++++ Records for this task

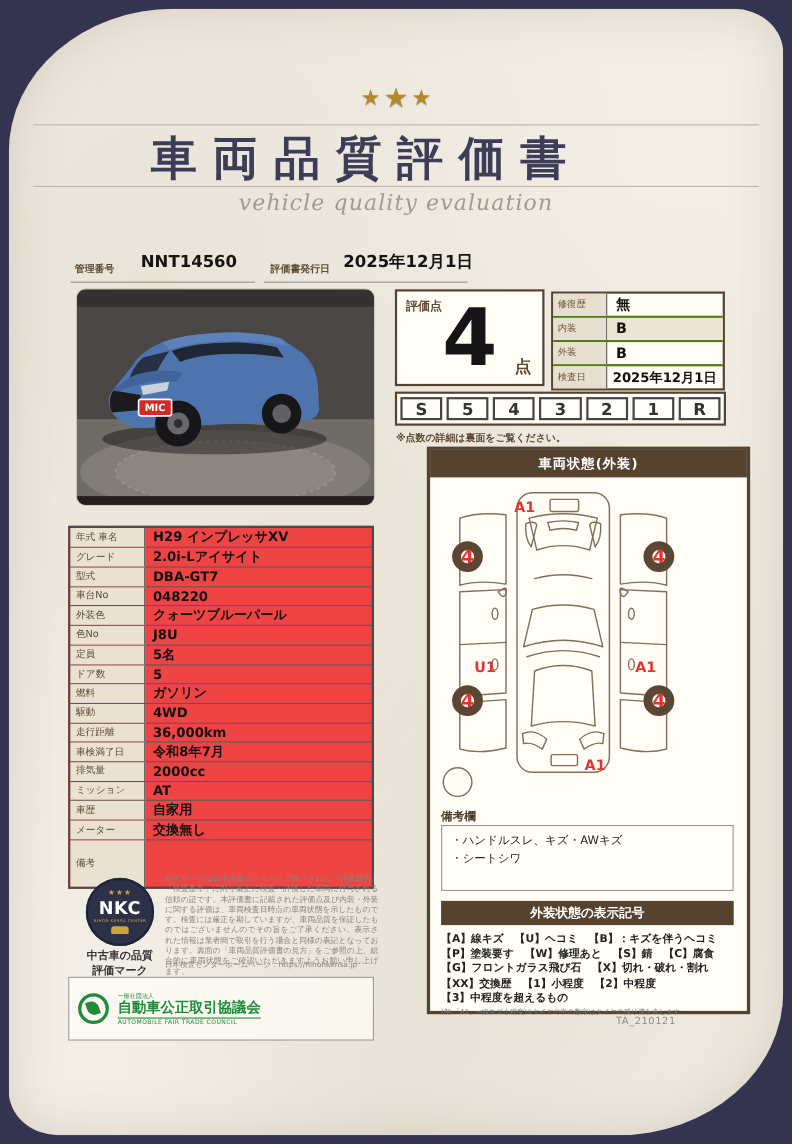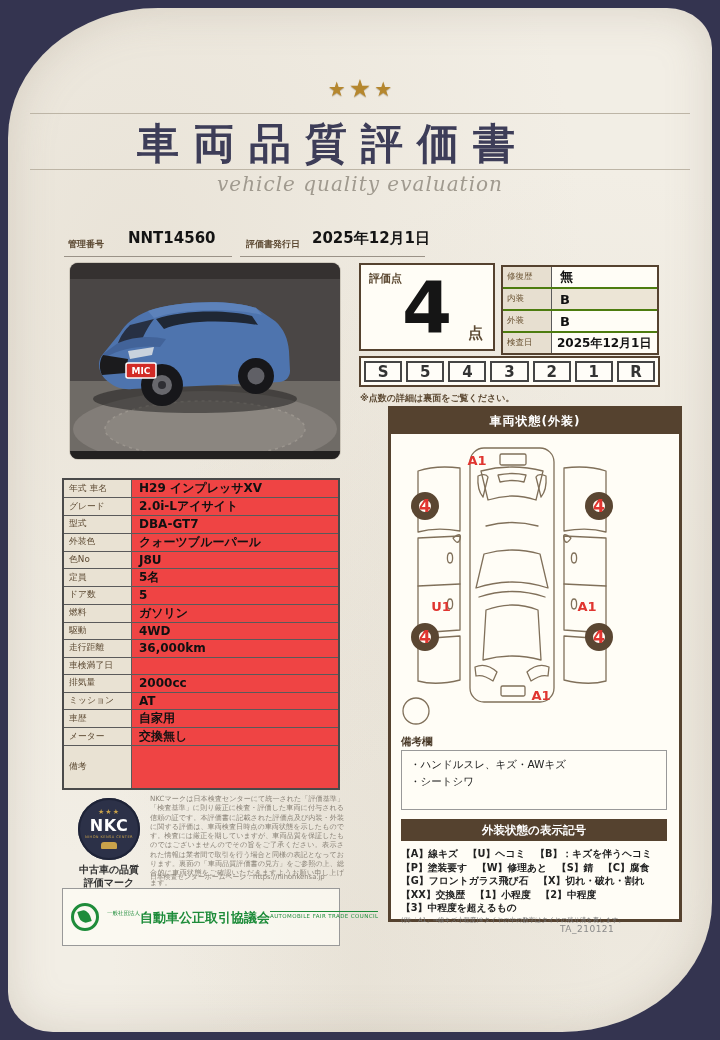--- a/index.html
+++ b/index.html
@@ -69,21 +69,21 @@
   .nkcabbr{font-size:16px;font-weight:bold;color:#fff;letter-spacing:.5px;line-height:17px;}
   .nkcen{font-size:3.6px;color:#c9a24a;letter-spacing:.4px;line-height:5px;}
   .nkccar{width:16px;height:7px;background:#c9a24a;border-radius:3px 3px 1px 1px;margin-top:1px;}
   .nkccaption{left:50px;top:864px;width:118px;text-align:center;font-size:10px;font-weight:bold;color:#333;line-height:12.5px;}
   .nkcbody{left:150px;top:794px;width:194px;font-size:7.1px;color:#8a8378;line-height:9.3px;text-align:justify;}
   .nkchome{left:150px;top:872px;width:194px;font-size:6.8px;color:#8a8378;}
   
   .ftbox{left:62px;top:888px;width:278px;height:58px;border:1.5px solid #999;background:rgba(255,253,246,.7);box-sizing:border-box;display:flex;align-items:center;gap:8px;padding:4px 8px;}
   .ftlogo{width:28px;height:28px;border:3px solid #1e8c3a;border-radius:50%;position:relative;flex:0 0 auto;box-sizing:border-box;}
   .ftleaf{position:absolute;left:5px;top:4px;width:11px;height:13px;background:#1e8c3a;border-radius:0 60% 0 60%;transform:rotate(-18deg);}
-  .ftorgcol{flex:0 0 auto;display:flex;flex-direction:row;}
+  .ftorgcol{flex:0 0 auto;display:flex;flex-direction:column;}
   .ftsmall{font-size:5.5px;color:#1e8c3a;}
   .ftorg{font-size:13px;font-weight:bold;color:#1e8c3a;line-height:15px;}
   .ften{font-size:5.5px;color:#1e8c3a;letter-spacing:.4px;border-top:1px solid #1e8c3a;padding-top:1px;margin-top:1px;}
   .ftbody{flex:1;font-size:8px;color:#333;line-height:12px;}
 </style>
 </head>
 <body>
 
 <div class="page">
   <div class="paper abs" style="left:8px;top:8px;"></div>
@@ -172,20 +172,24 @@
       </div>
     <div class="vrow">
         <div class="vlabel">グレード</div>
         <div class="vvalue">2.0i-Lアイサイト</div>
       </div>
     <div class="vrow">
         <div class="vlabel">型式</div>
         <div class="vvalue">DBA-GT7</div>
       </div>
     <div class="vrow">
+        <div class="vlabel">車台No</div>
+        <div class="vvalue">048220</div>
+      </div>
+    <div class="vrow">
         <div class="vlabel">外装色</div>
         <div class="vvalue">クォーツブルーパール</div>
       </div>
     <div class="vrow">
         <div class="vlabel">色No</div>
         <div class="vvalue">J8U</div>
       </div>
     <div class="vrow">
         <div class="vlabel">定員</div>
         <div class="vvalue">5名</div>
@@ -201,20 +205,21 @@
     <div class="vrow">
         <div class="vlabel">駆動</div>
         <div class="vvalue">4WD</div>
       </div>
     <div class="vrow">
         <div class="vlabel">走行距離</div>
         <div class="vvalue">36,000km</div>
       </div>
     <div class="vrow">
         <div class="vlabel">車検満了日</div>
+        <div class="vvalue">令和8年7月</div>
       </div>
     <div class="vrow">
         <div class="vlabel">排気量</div>
         <div class="vvalue">2000cc</div>
       </div>
     <div class="vrow">
         <div class="vlabel">ミッション</div>
         <div class="vvalue">AT</div>
       </div>
     <div class="vrow">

++++++++

= Task goal =
Each line above that contains "solid" must be copied out.

= Response to this task =
   .ftbox{left:62px;top:888px;width:278px;height:58px;border:1.5px solid #999;background:rgba(255,253,246,.7);box-sizing:border-box;display:flex;align-items:center;gap:8px;padding:4px 8px;}
   .ftlogo{width:28px;height:28px;border:3px solid #1e8c3a;border-radius:50%;position:relative;flex:0 0 auto;box-sizing:border-box;}
   .ften{font-size:5.5px;color:#1e8c3a;letter-spacing:.4px;border-top:1px solid #1e8c3a;padding-top:1px;margin-top:1px;}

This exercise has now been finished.